You should never hard code secrets or store them in plain text. Use the [Secrets CLI] to manage secrets in the [Databricks CLI]. Use the [Secrets utility] to reference secrets in notebooks and jobs.
[Databricks CLI]: https://docs.databricks.com/dev-tools/cli/index.html [Secrets CLI]: https://docs.databricks.com/dev-tools/cli/secrets-cli.html [Secrets utility]: https://docs.databricks.com/dev-tools/databricks-utils.html#dbutils-secrets
public LibrariesAPI libraries()
To make third-party or custom code available to notebooks and jobs running on your clusters, you can install a library. Libraries can be written in Python, Java, Scala, and R. You can upload Java, Scala, and Python libraries and point to external packages in PyPI, Maven, and CRAN repositories.
Cluster libraries can be used by all notebooks running on a cluster. You can install a cluster library directly from a public repository such as PyPI or Maven, using a previously installed workspace library, or using an init script.
When you install a library on a cluster, a notebook already attached to that cluster will not immediately see the new library. You must first detach and then reattach the notebook to the cluster.
When you uninstall a library from a cluster, the library is removed only when you restart the cluster. Until you restart the cluster, the status of the uninstalled library appears as Uninstall pending restart.
public MetastoresAPI metastores()
Each metastore is configured with a root storage location in a cloud storage account. This storage location is used for metadata and managed tables data.
NOTE: This metastore is distinct from the metastore included in Databricks workspaces created before Unity Catalog was released. If your workspace includes a legacy Hive metastore, the data in that metastore is available in a catalog named hive_metastore.
public ModelRegistryAPI modelRegistry()
The Workspace Model Registry is a centralized model repository and a UI and set of APIs that enable you to manage the full lifecycle of MLflow Models.
public ModelVersionsAPI modelVersions()
This API reference documents the REST endpoints for managing model versions in Unity Catalog. For more details, see the [registered models API docs](/api/workspace/registeredmodels).
public PermissionsAPI permissions()
* **[Cluster permissions](:service:clusters)** — Manage which users can manage, restart, or attach to clusters.
* **[Cluster policy permissions](:service:clusterpolicies)** — Manage which users can use cluster policies.
* **[Delta Live Tables pipeline permissions](:service:pipelines)** — Manage which users can view, manage, run, cancel, or own a Delta Live Tables pipeline.

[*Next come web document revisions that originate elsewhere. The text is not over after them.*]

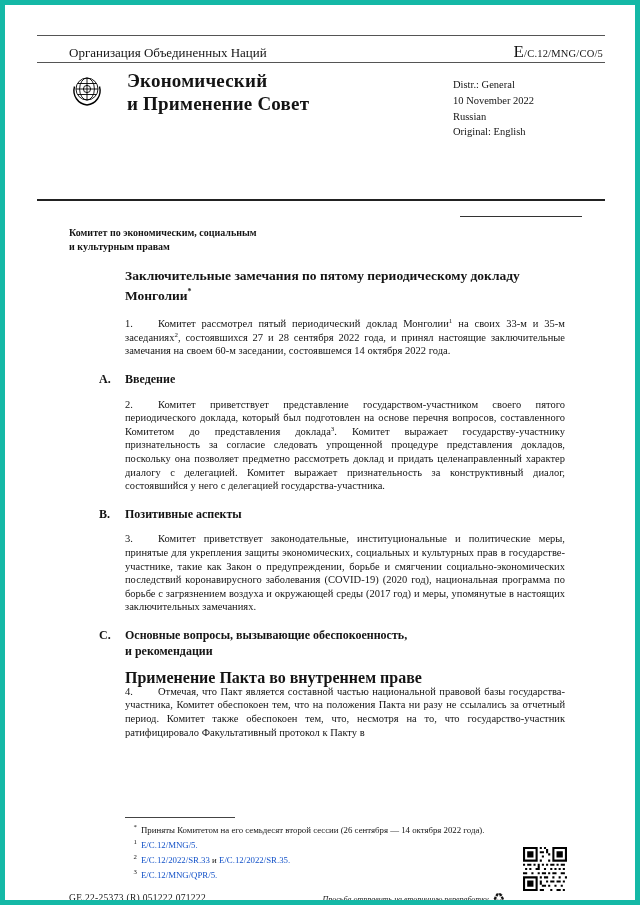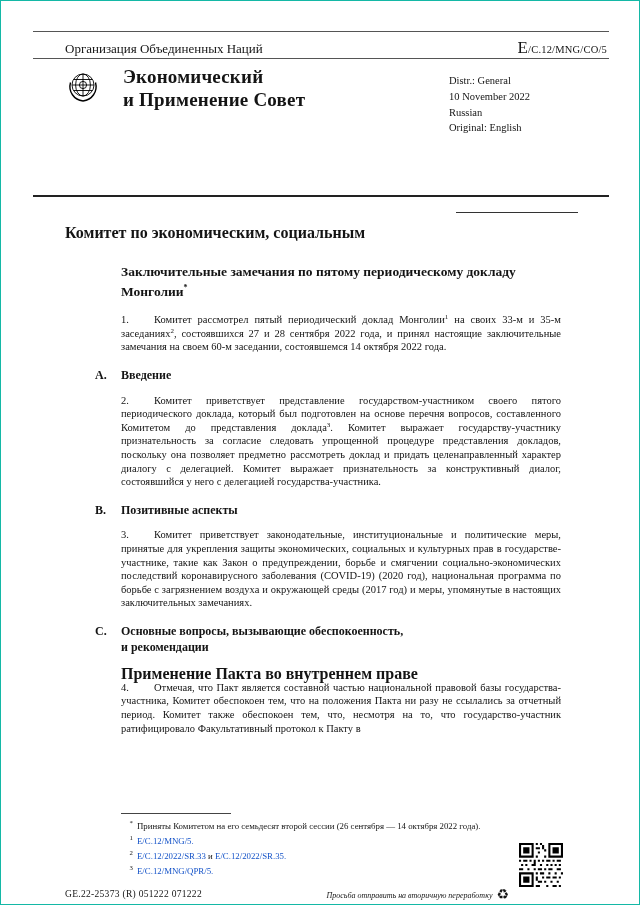--- a/index.html
+++ b/index.html
@@ -1,36 +1,36 @@
 <!DOCTYPE html>
 <html style="--link: #1352c8;"><head>
 <meta charset="utf-8">
 <style>
   :root{ --link:#1352c8; }
   html,body{margin:0;padding:0;background:#e9e9e9;}
   .page{
     position:relative; width:640px; height:905px; margin:0 auto;
-    background:#ffffff; border:1px solid #14b8a6; box-sizing:border-box;
+    background:#ffffff; border:5px solid #14b8a6; box-sizing:border-box;
     font-family:"Liberation Serif", serif; color:#141414;
     overflow:hidden;
   }
   
   .top-rule{position:absolute; top:30px; left:32px; right:30px; border-top:1px solid #555;}
   .mast-row1{position:absolute; top:37px; left:64px; right:32px; display:flex; justify-content:space-between; align-items:baseline;}
   .org-name{font-size:13px;}
   .doc-symbol{font-size:10.5px; letter-spacing:.2px;}
   .doc-symbol .big{font-size:17px;}
   .rule-thin{position:absolute; top:57px; left:32px; right:30px; border-top:1px solid #555;}
   .emblem{position:absolute; top:66px; left:60px; width:44px; height:44px;}
   .council-title{position:absolute; top:64px; left:122px; font-size:19px; font-weight:bold; line-height:1.22; letter-spacing:.2px;}
   .distr{position:absolute; top:72px; left:432px; font-size:10.5px; line-height:1.5;margin-left:16px;}
   .rule-thick{position:absolute; top:194px; left:32px; right:30px; border-top:2px solid #222;}
   .rule-short{position:absolute; top:211px; left:455px; width:122px; border-top:1.5px solid #333;}
   
-  .committee{position:absolute; top:221px; left:64px; font-size:16px; font-weight:bold; line-height:1.35;}
+  .committee{position:absolute; top:221px; left:64px; font-size:10px; font-weight:bold; line-height:1.35;}
   
   .content{position:absolute; top:262px; left:120px; width:456px; font-size:10.5px; line-height:13.6px;}
   .doc-title{font-size:13.5px; font-weight:bold; line-height:1.4; margin:0 0 12px 0;}
   .doc-title sup{font-size:8px;}
   p.para{margin:0 16px 9px 0; text-align:justify;}
   p.para sup{font-size:7px; line-height:0;}
   .pnum{display:inline-block; width:33px;}
   .sec-head{position:relative; font-size:12px; font-weight:bold; margin:14px 0 10px 0; line-height:1.3;}
   .sec-head .letter{position:absolute; left:-26px;}
   .sub-head{font-size:16px; font-weight:bold; margin:12px 0 0 0;}
@@ -87,20 +87,21 @@
     <div>10 November 2022</div>
     <div>Russian</div>
     <div>Original: English</div>
   </div>
 
   <div class="rule-thick"></div>
   <div class="rule-short"></div>
 
   <div class="committee">
     <div>Комитет по экономическим, социальным</div>
+    <div>и культурным правам</div>
   </div>
 
   <div class="content">
 
     <h1 class="doc-title"><span>Заключительные замечания по пятому периодическому докладу Монголии</span><sup>*</sup></h1>
 
     <p class="para"><span class="pnum">1.</span><span>Комитет рассмотрел пятый периодический доклад Монголии</span><sup>1</sup><span> на своих 33-м и 35-м заседаниях</span><sup>2</sup><span>, состоявшихся 27 и 28 сентября 2022 года, и принял настоящие заключительные замечания на своем 60-м заседании, состоявшемся 14 октября 2022 года.</span></p>
 
     <div class="sec-head"><span class="letter">A.</span><span>Введение</span></div>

* **[Job permissions](:service:jobs)** — Manage which users can view, manage, trigger, cancel, or own a job.
* **[MLflow experiment permissions](:service:experiments)** — Manage which users can read, edit, or manage MLflow experiments.
* **[MLflow registered model permissions](:service:modelregistry)** — Manage which users can read, edit, or manage MLflow registered models.
* **[Password permissions](:service:users)** — Manage which users can use password login when SSO is enabled.
* **[Instance Pool permissions](:service:instancepools)** — Manage which users can manage or attach to pools.
* **[Repo permissions](repos)** — Manage which users can read, run, edit, or manage a repo.
* **[Serving endpoint permissions](:service:servingendpoints)** — Manage which users can view, query, or manage a serving endpoint.
* **[SQL warehouse permissions](:service:warehouses)** — Manage which users can use or manage SQL warehouses.
* **[Token permissions](:service:tokenmanagement)** — Manage which users can create or use tokens.
* **[Workspace object permissions](:service:workspace)** — Manage which users can read, run, edit, or manage directories, files, and notebooks.
For the mapping of the required permissions for specific actions or abilities and other important information, see [Access Control].
[Access Control]: https://docs.databricks.com/security/auth-authz/access-control/index.html
public PipelinesAPI pipelines()
Delta Live Tables is a framework for building reliable, maintainable, and testable data processing pipelines. You define the transformations to perform on your data, and Delta Live Tables manages task orchestration, cluster management, monitoring, data quality, and error handling.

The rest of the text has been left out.